Dr. Tim said, "I think sometimes these things happen and from them we learn how to love more". Hearing these words was the beginning of my journey to healing. I knew that I had a choice.....I could turn my experience into bitterness and sorrow, wallowing in self pity, or I could take what had happened and Glorify God and Christ in my life. I would like to believe that over time, I succeeded in the second option.....I know I reverted to the self pity from time to time, but eventually God's glory came through.

I have since given several talks and shared my story with other believers, who I hope were able to take God's message and turn their own pain over to Him.

So, yes, it has been a rough, long 2 years....but I wouldn't trade it for anything. A friend summed it up best for me.....she said, "Jody, I know it has been so painful and hard. But, you helped create four souls in Heaven praising God....that CANNOT be a bad thing!"

No, it certainly is not!

Friday, March 19, 2004

Had a VERY eventful night of contractions. They were so strong, painful and made me feel a bit sick. I got the shakes and that hyper-excited feeling that I have had with the other three kids. I was up most of the night, but they slacked off around 9 this morning. Still having them frequently, but not as intense as last night. We had gone to the little zoo south of here yesterday, so I was up walking most of the day with the 3 boys, so that could have prompted it. Ugh! I wish the ctx would quit teasing me like that!!

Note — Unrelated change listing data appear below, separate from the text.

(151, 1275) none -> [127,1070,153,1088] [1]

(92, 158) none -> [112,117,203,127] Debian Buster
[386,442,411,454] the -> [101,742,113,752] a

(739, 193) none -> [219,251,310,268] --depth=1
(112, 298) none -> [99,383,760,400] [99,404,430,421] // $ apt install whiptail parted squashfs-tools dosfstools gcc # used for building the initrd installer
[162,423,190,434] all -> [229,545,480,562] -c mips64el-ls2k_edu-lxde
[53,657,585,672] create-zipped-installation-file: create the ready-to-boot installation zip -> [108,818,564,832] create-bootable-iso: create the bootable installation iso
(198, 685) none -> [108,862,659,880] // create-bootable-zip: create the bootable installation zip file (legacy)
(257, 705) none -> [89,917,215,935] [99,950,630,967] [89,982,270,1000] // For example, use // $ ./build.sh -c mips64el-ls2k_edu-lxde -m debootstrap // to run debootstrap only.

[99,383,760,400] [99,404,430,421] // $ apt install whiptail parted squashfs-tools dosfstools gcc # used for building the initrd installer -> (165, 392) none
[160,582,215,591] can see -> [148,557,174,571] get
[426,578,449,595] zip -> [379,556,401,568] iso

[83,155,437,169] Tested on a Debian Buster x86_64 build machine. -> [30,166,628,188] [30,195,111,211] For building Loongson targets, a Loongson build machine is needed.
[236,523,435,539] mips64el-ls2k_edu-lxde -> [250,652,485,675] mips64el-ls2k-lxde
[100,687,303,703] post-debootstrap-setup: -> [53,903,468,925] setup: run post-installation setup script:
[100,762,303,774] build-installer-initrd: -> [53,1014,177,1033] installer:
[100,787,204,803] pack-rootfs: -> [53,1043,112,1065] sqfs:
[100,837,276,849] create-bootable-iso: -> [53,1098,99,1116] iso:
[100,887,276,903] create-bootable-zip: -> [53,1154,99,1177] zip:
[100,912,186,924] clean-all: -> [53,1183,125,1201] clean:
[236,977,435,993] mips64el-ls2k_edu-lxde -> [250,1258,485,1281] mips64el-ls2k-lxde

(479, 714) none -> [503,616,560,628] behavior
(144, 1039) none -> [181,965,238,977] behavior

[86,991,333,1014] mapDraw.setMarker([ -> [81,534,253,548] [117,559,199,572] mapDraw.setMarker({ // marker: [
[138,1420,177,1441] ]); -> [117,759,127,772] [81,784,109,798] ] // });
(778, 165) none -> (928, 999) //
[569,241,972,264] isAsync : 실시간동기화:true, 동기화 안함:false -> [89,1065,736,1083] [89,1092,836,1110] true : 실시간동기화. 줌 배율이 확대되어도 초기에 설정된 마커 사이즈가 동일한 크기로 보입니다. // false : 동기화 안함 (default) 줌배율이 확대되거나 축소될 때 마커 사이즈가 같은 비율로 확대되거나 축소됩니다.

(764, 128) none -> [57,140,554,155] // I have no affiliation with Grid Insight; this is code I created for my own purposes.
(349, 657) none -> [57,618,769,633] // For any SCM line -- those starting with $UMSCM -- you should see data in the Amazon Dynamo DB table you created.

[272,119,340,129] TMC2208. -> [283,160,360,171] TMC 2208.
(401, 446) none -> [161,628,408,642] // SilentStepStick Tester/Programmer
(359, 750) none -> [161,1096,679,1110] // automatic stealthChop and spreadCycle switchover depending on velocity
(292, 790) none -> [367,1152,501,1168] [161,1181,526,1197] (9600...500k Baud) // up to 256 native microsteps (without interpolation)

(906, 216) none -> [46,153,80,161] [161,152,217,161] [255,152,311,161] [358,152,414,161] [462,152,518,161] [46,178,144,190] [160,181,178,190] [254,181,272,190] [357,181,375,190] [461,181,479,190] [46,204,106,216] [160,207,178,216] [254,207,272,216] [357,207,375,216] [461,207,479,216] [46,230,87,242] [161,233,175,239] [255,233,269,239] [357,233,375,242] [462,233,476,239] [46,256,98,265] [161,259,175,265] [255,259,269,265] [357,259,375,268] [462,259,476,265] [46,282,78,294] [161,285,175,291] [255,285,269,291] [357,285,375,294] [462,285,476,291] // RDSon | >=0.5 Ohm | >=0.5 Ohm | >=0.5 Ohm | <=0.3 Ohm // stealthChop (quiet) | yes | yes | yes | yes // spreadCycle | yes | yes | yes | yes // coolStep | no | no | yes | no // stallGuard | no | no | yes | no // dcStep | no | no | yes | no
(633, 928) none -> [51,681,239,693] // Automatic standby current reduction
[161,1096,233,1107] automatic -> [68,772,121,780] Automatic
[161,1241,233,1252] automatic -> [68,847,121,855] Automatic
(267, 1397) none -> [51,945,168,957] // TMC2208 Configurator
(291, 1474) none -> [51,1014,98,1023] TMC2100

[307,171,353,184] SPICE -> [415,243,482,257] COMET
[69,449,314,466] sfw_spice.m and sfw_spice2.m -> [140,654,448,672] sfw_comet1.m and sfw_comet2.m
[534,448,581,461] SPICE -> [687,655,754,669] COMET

Also, my doctor is back in town! I am so happy about that. My MIL will be here Sunday morning to help with the kids. Seems everything is falling into place, and all the worry and obsessing were, once again, non-productive and for nothing.

Only 2 more days!! It all seems so surreal right now.

Wednesday, March 17, 2004

Still here. Not much new to report. The ctx calmed down on Monday and Tuesday, and kicked back in today. They are about the same, but not regular in the least.

I am having trouble sleeping. I wake up very restless....sort of a hyper feeling...and can't get back to sleep for several hours. I tried a bit of Sprite last night, and it seemed to have helped, so I was thinking I might be getting a bit hypoglycemic in the night....at least that is how it feels. I have been having cereal for dinner (anything else gives me painful heartburn at night), and I think it is just too much carbs and not enough protein. Will try something different tonight and see what happens. I really could use some restful sleep.

My doc will be back Friday morning, so I only have to hang tight for one more day! Have been drinking plenty of fluids, and resting. Tomorrow I will take the kids to our little zoo for the morning and do some last minute, LIGHT, shopping.

Only 4 more days, 12 hours until Mia is here!!!

Sunday, March 14, 2004

Tick, tock, tick, tock, tick, tock.....................................

8..........more...........days......................


Contracting pretty good this morning. Nothing regular, but they are there and stronger than BH. Also had another run of morning sickness. Ick.

This is going to be one loooooooooooooooooooooooooooooooong week.